# Goal of the exercise
Write down exactly what lies from the line containing "html: none ->" to the end of the records, inclusive, and omit the pictures.

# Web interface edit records
*** Block opens ***
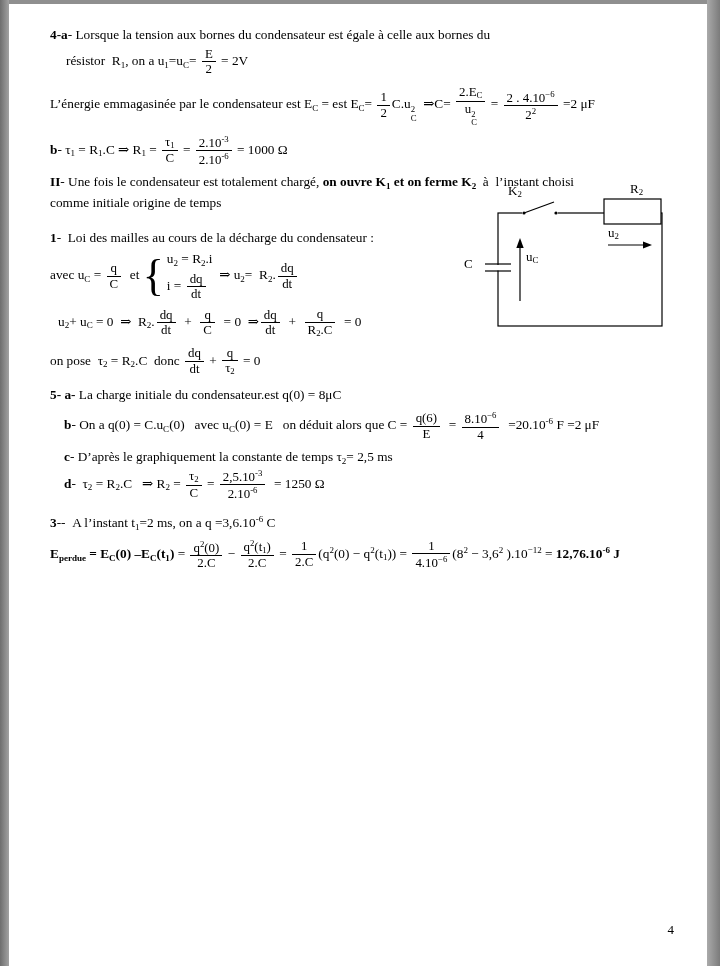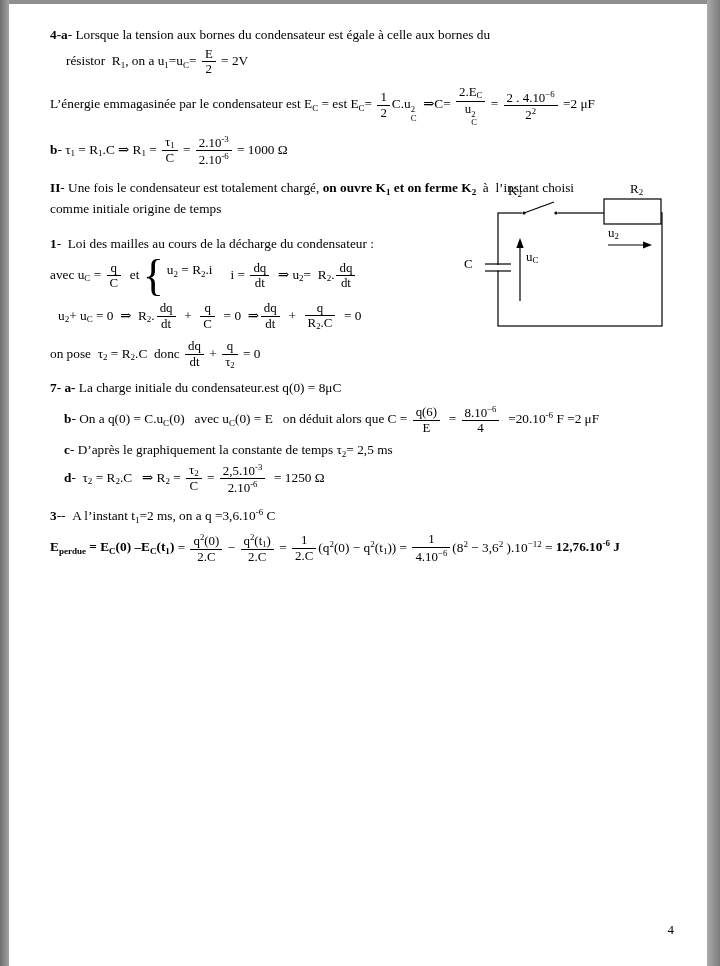"b- τ1 = R1.C ⇒" div.line { margin-bottom: 12px -> 6px }
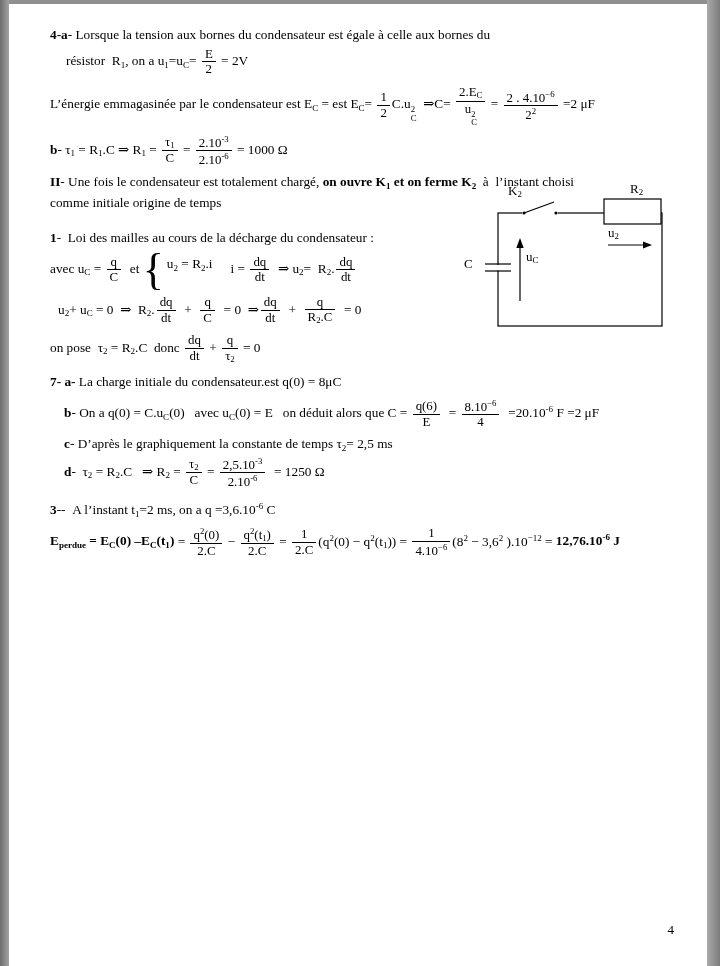"u2 = R2.i" .brace-rows { flex-direction: row -> column; gap: 18px -> 2px }
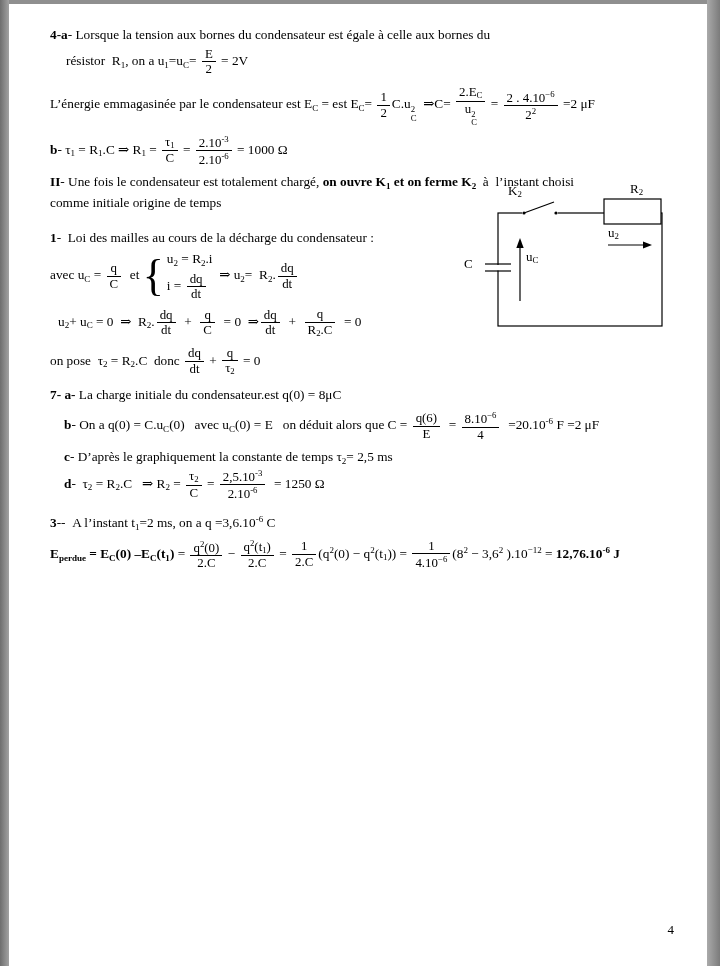"7- a-" b { text: 7- -> 5- }
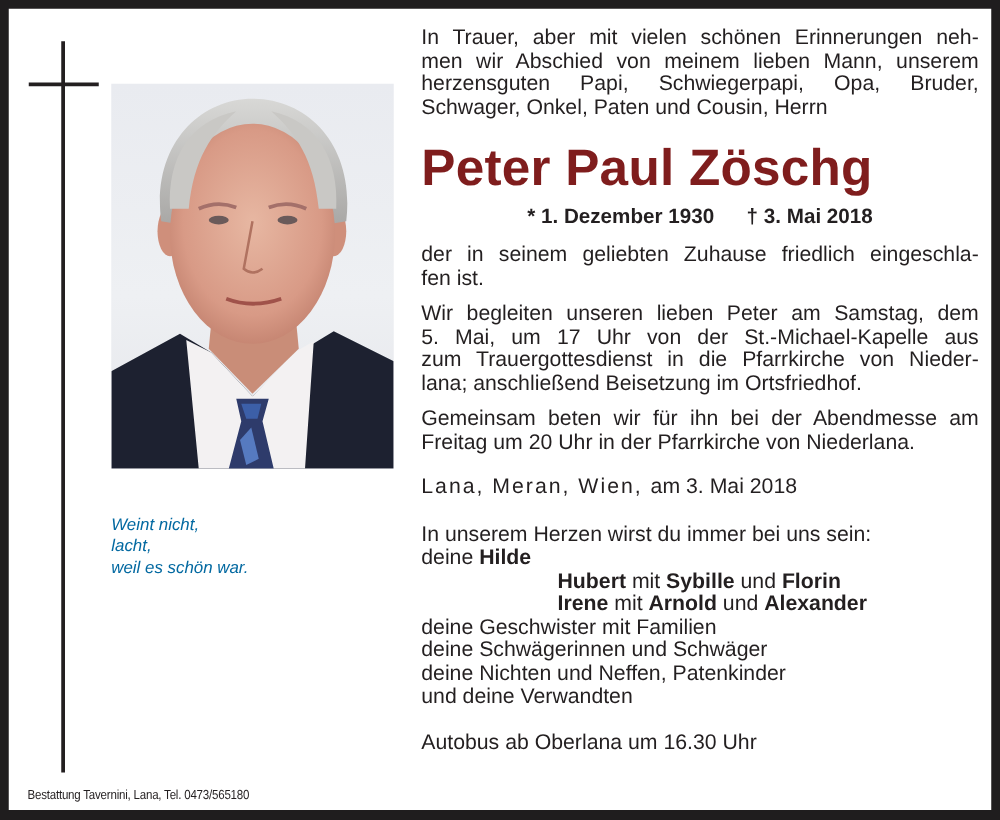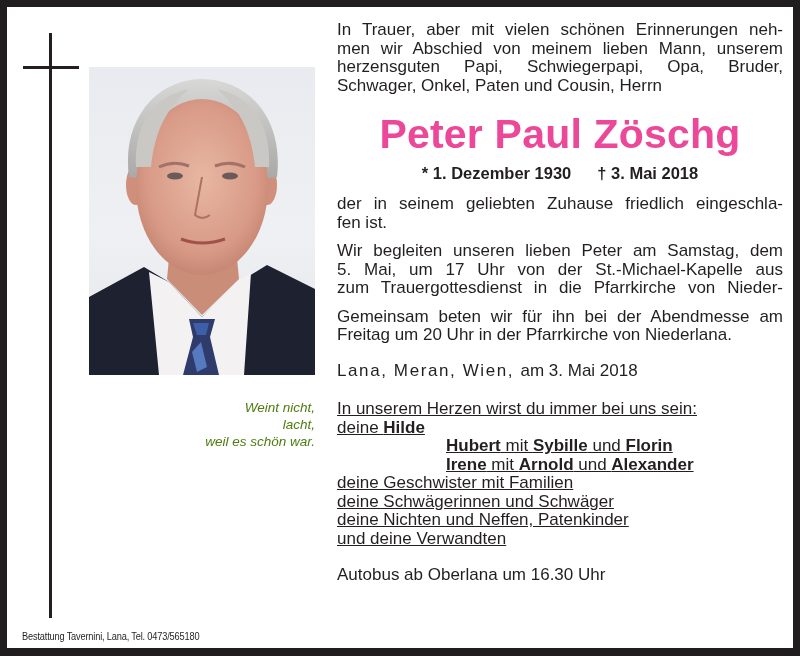"Peter Paul Zöschg" .name { color: #ec4899 -> #7f1d1d; text-align: center -> none }
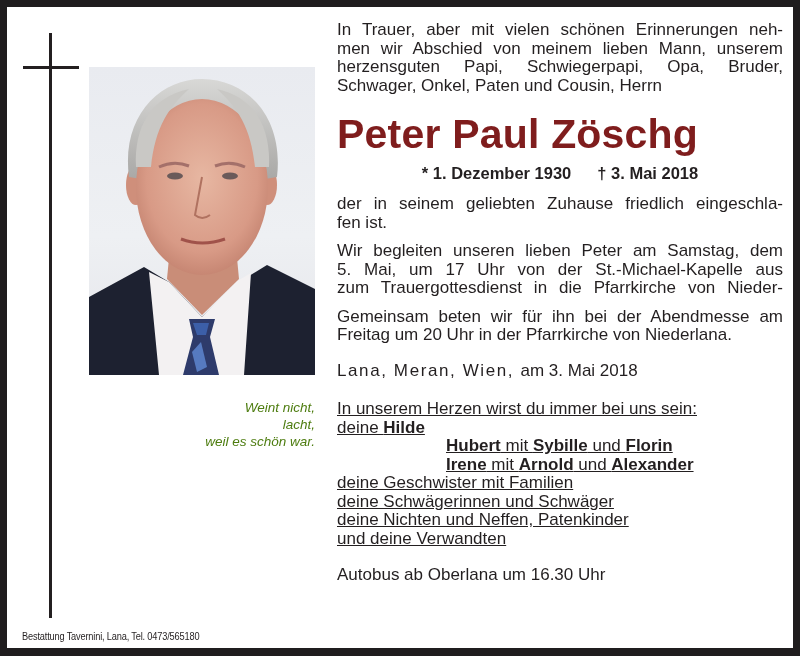"lana; anschließend Beisetzung im" span.line { html: none -> <span>lana; anschließend Beisetzung im Ortsfriedhof.</span> }
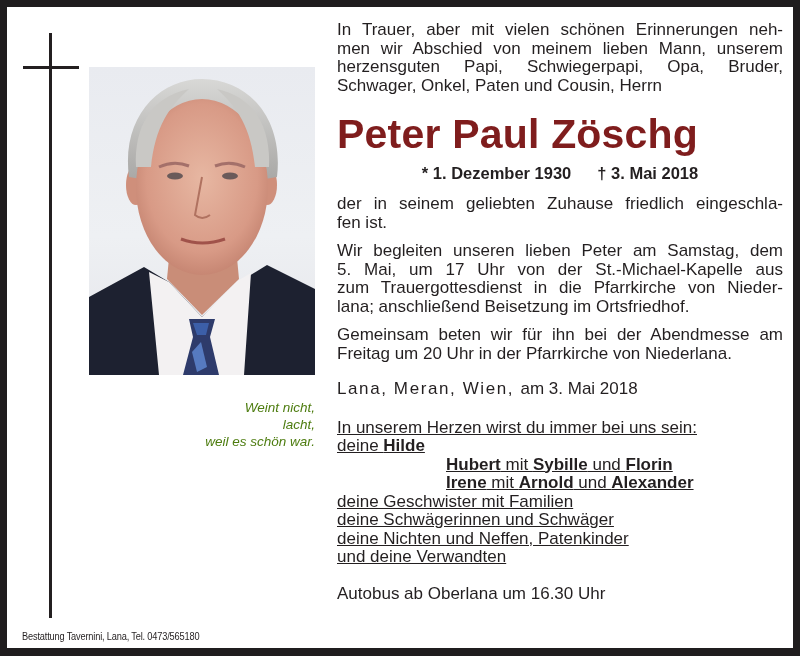"Weint nicht," .quote { color: #4d7c0f -> #0369a1; text-align: right -> left; top: 392px -> 404px }
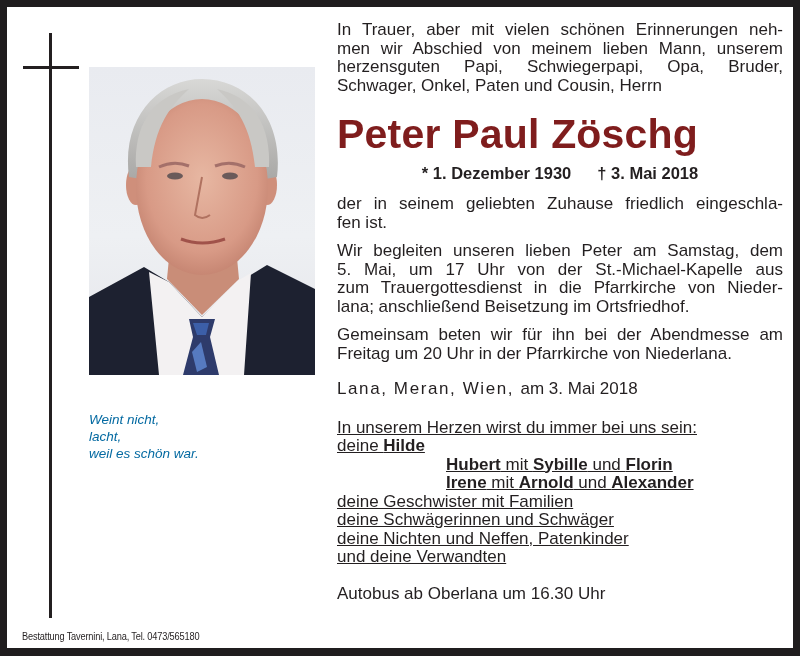"In unserem Herzen wirst du" .family .row { text-decoration: underline -> none }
*** Block closes ***
# Response area
"lana; anschließend Beisetzung im" span.line { html: none -> <span>lana; anschließend Beisetzung im Ortsfriedhof.</span> }
"Weint nicht," .quote { color: #4d7c0f -> #0369a1; text-align: right -> left; top: 392px -> 404px }
"In unserem Herzen wirst du" .family .row { text-decoration: underline -> none }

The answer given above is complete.